Africans collectively are far more genetically diverse than people in other parts of the world, so their DNA is especially likely to differ from the reference genome. Currently, DNA sequencers work by chopping up a genome into segments that are individually “read” and then assembled like a jigsaw puzzle. Algorithms use the reference genome to tell them where to put each segment. If a new segment pops up—one that doesn’t match anything in the reference genome—the algorithms don’t know what to do. Usually, scientists ignore it.
Read: 23andMe wants its DNA data to be less white.
“We wanted to look at what’s in the pieces we’re ignoring,” says Rachel Sherman, a computational biologist at Johns Hopkins University who is the lead author of the study. Sherman’s adviser, Steven Salzberg, collaborates with researchers studying the genetics of asthma in people of African descent. That study includes people living in West Africa, North America, South America, and the Caribbean. “It occurred to me we had this very genetically diverse group,” says Salzberg. In other words, their research presented an opportunity to study the diversity missing from the reference genome.
Smaller studies have found enough novel DNA sequences that they estimated there are as many as 40 million letters that can appear in the human genome, but are not in the current reference genome. Sherman and Salzberg found nearly 300 million missing letters in 125,715 separate DNA segments—much more than they expected. “I thought I must have done something wrong,” says Sherman. But when she went back and combed through all of her code, she couldn’t find any errors.
Now the question is what those 300 million previously overlooked letters of DNA contain. Perhaps they code for novel, interesting mutations related to disease that studies using the reference genome overlooked. If you’re only comparing against the reference genome, “you’re never going to find that missing piece,” says Tina Graves-Lindsay, a geneticist at Washington University of St. Louis. This is especially true in people of African descent, as their high genetic diversity means their DNA is more likely to not match up to the reference genome. RP11, scientists later surmised, was probably African American himself, but the problem of using one reference genome to represent the whole human population still holds true.
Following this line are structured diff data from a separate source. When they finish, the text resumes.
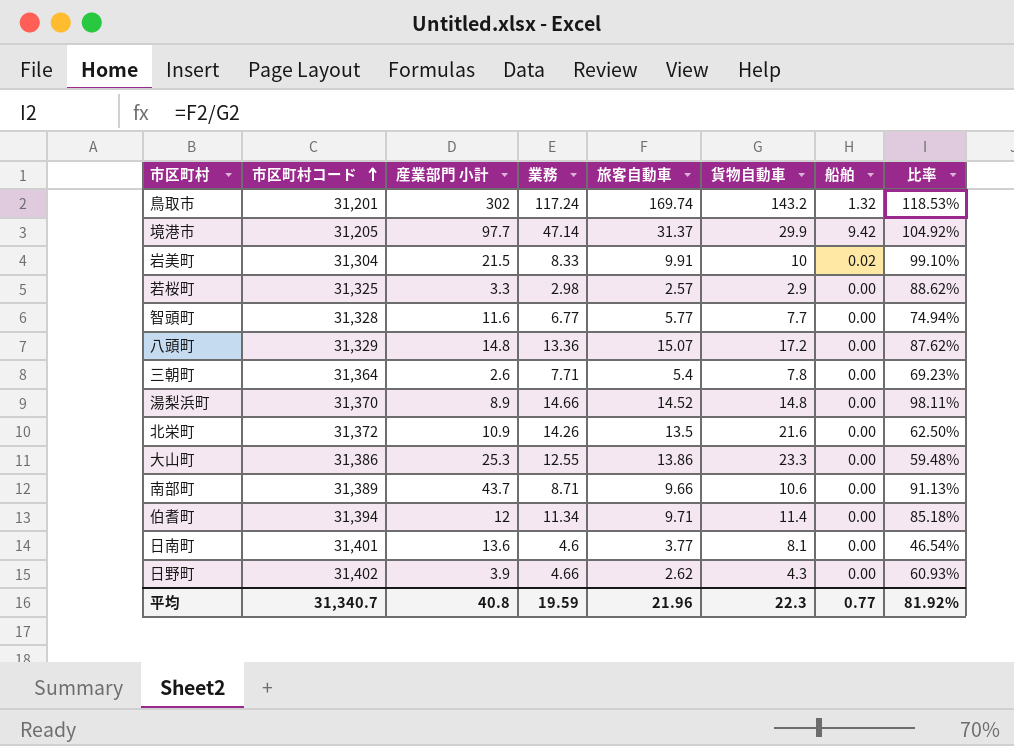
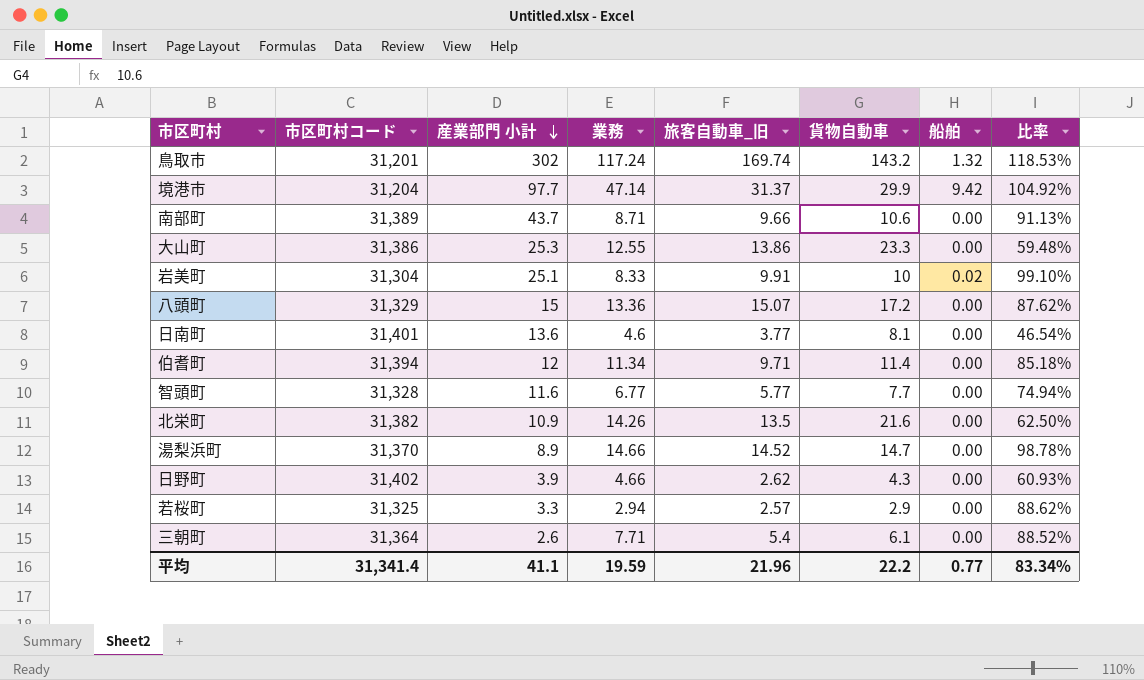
row order: 市区町村コード ascending -> 産業部門 小計 descending
column name: 旅客自動車 -> 旅客自動車_旧
境港市 | 市区町村コード: 31,205 -> 31,204
岩美町 | 産業部門 小計: 21.5 -> 25.1
八頭町 | 産業部門 小計: 14.8 -> 15
北栄町 | 市区町村コード: 31,372 -> 31,382
湯梨浜町 | 貨物自動車: 14.8 -> 14.7
湯梨浜町 | 比率: 98.11% -> 98.78%
若桜町 | 業務: 2.98 -> 2.94
三朝町 | 貨物自動車: 7.8 -> 6.1
三朝町 | 比率: 69.23% -> 88.52%
平均 | 市区町村コード: 31,340.7 -> 31,341.4
平均 | 産業部門 小計: 40.8 -> 41.1
平均 | 貨物自動車: 22.3 -> 22.2
平均 | 比率: 81.92% -> 83.34%

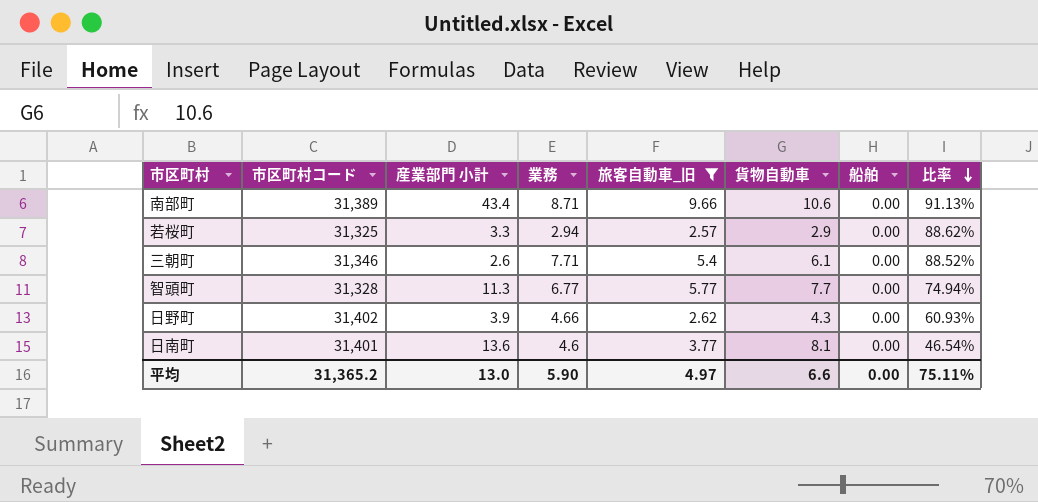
filter: none -> 旅客自動車_旧 <= 9.66
row order: 産業部門 小計 descending -> 比率 descending
南部町 | 産業部門 小計: 43.7 -> 43.4
三朝町 | 市区町村コード: 31,364 -> 31,346
智頭町 | 産業部門 小計: 11.6 -> 11.3
平均 | 市区町村コード: 31,341.4 -> 31,365.2
平均 | 産業部門 小計: 41.1 -> 13.0
平均 | 業務: 19.59 -> 5.90
平均 | 旅客自動車_旧: 21.96 -> 4.97
平均 | 貨物自動車: 22.2 -> 6.6
平均 | 船舶: 0.77 -> 0.00
平均 | 比率: 83.34% -> 75.11%

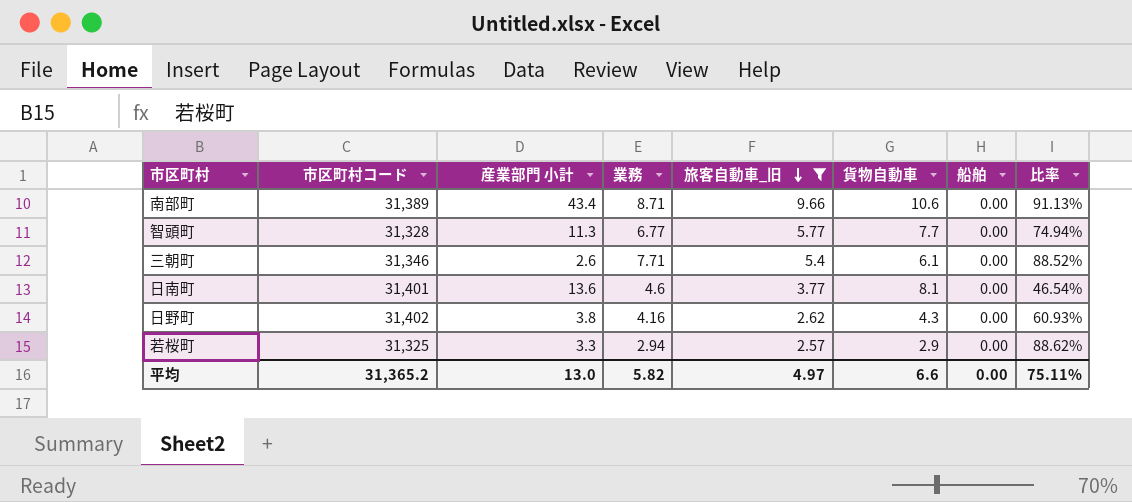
row order: 比率 descending -> 旅客自動車_旧 descending
日野町 | 産業部門 小計: 3.9 -> 3.8
日野町 | 業務: 4.66 -> 4.16
平均 | 業務: 5.90 -> 5.82

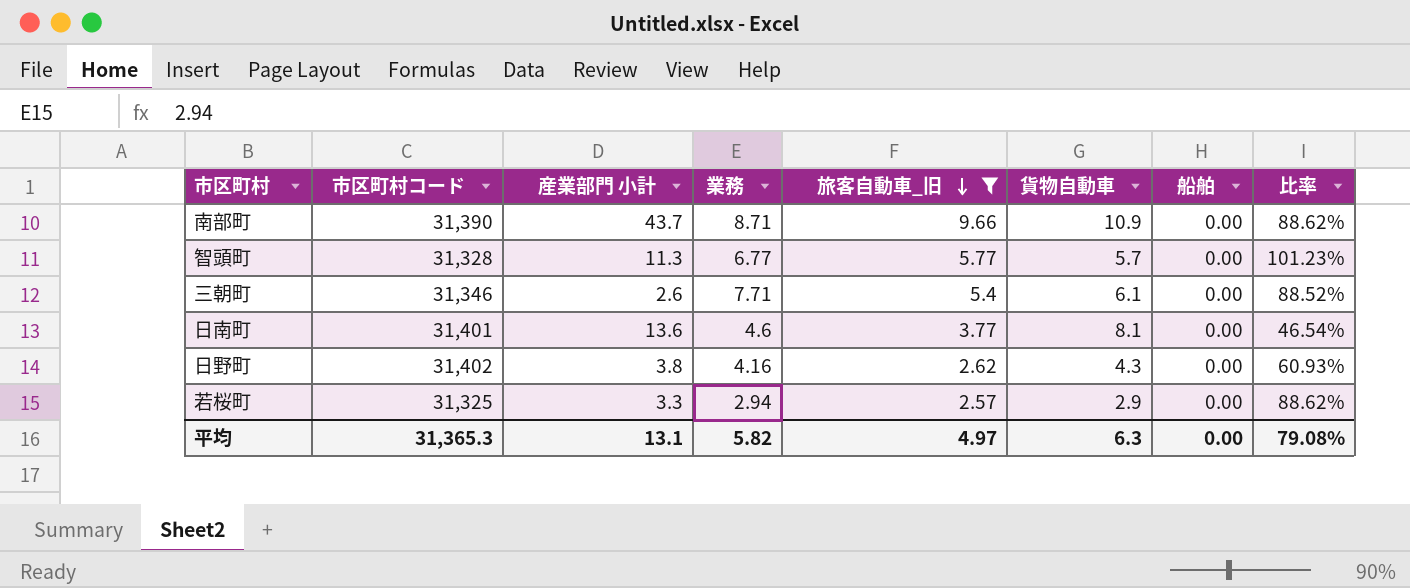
南部町 | 市区町村コード: 31,389 -> 31,390
南部町 | 産業部門 小計: 43.4 -> 43.7
南部町 | 貨物自動車: 10.6 -> 10.9
南部町 | 比率: 91.13% -> 88.62%
智頭町 | 貨物自動車: 7.7 -> 5.7
智頭町 | 比率: 74.94% -> 101.23%
平均 | 市区町村コード: 31,365.2 -> 31,365.3
平均 | 産業部門 小計: 13.0 -> 13.1
平均 | 貨物自動車: 6.6 -> 6.3
平均 | 比率: 75.11% -> 79.08%

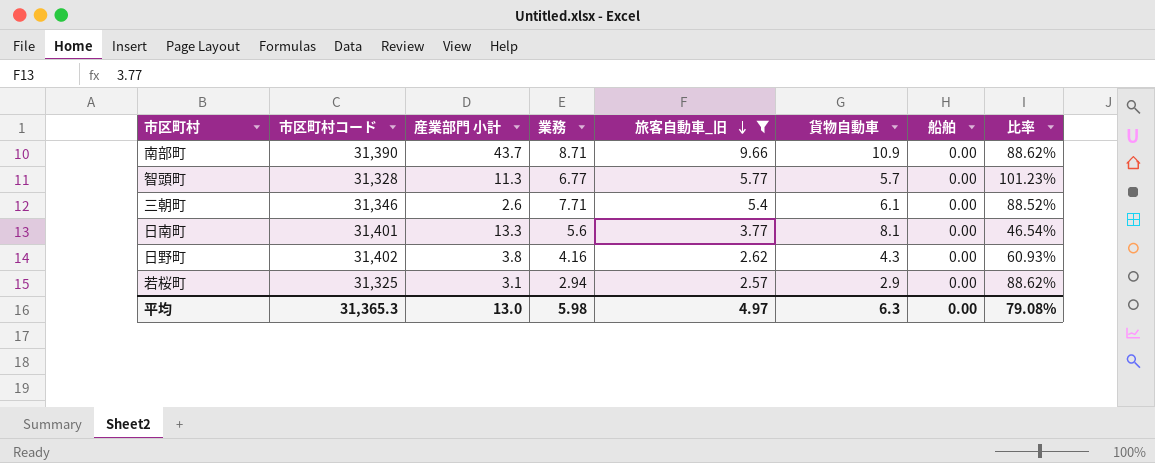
日南町 | 産業部門 小計: 13.6 -> 13.3
日南町 | 業務: 4.6 -> 5.6
若桜町 | 産業部門 小計: 3.3 -> 3.1
平均 | 産業部門 小計: 13.1 -> 13.0
平均 | 業務: 5.82 -> 5.98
Graves-Lindsay says she wasn’t surprised by the number of new DNA sequences Sherman found, as she and her collaborators are also working to address the gaps in the reference genome. They’re assembling reference genomes from a diverse group of people so that scientists can compare against more than just the single current version. The team has sequenced 15 samples so far, including five from Africa. “It was a very good paper for us to read about,” Graves-Lindsay says of Sherman’s study. “It proves what we’re doing is really needed.” But her work is still constrained by what exists in DNA repositories. For example, she doesn’t have a sample to sequence from people indigenous to Australia.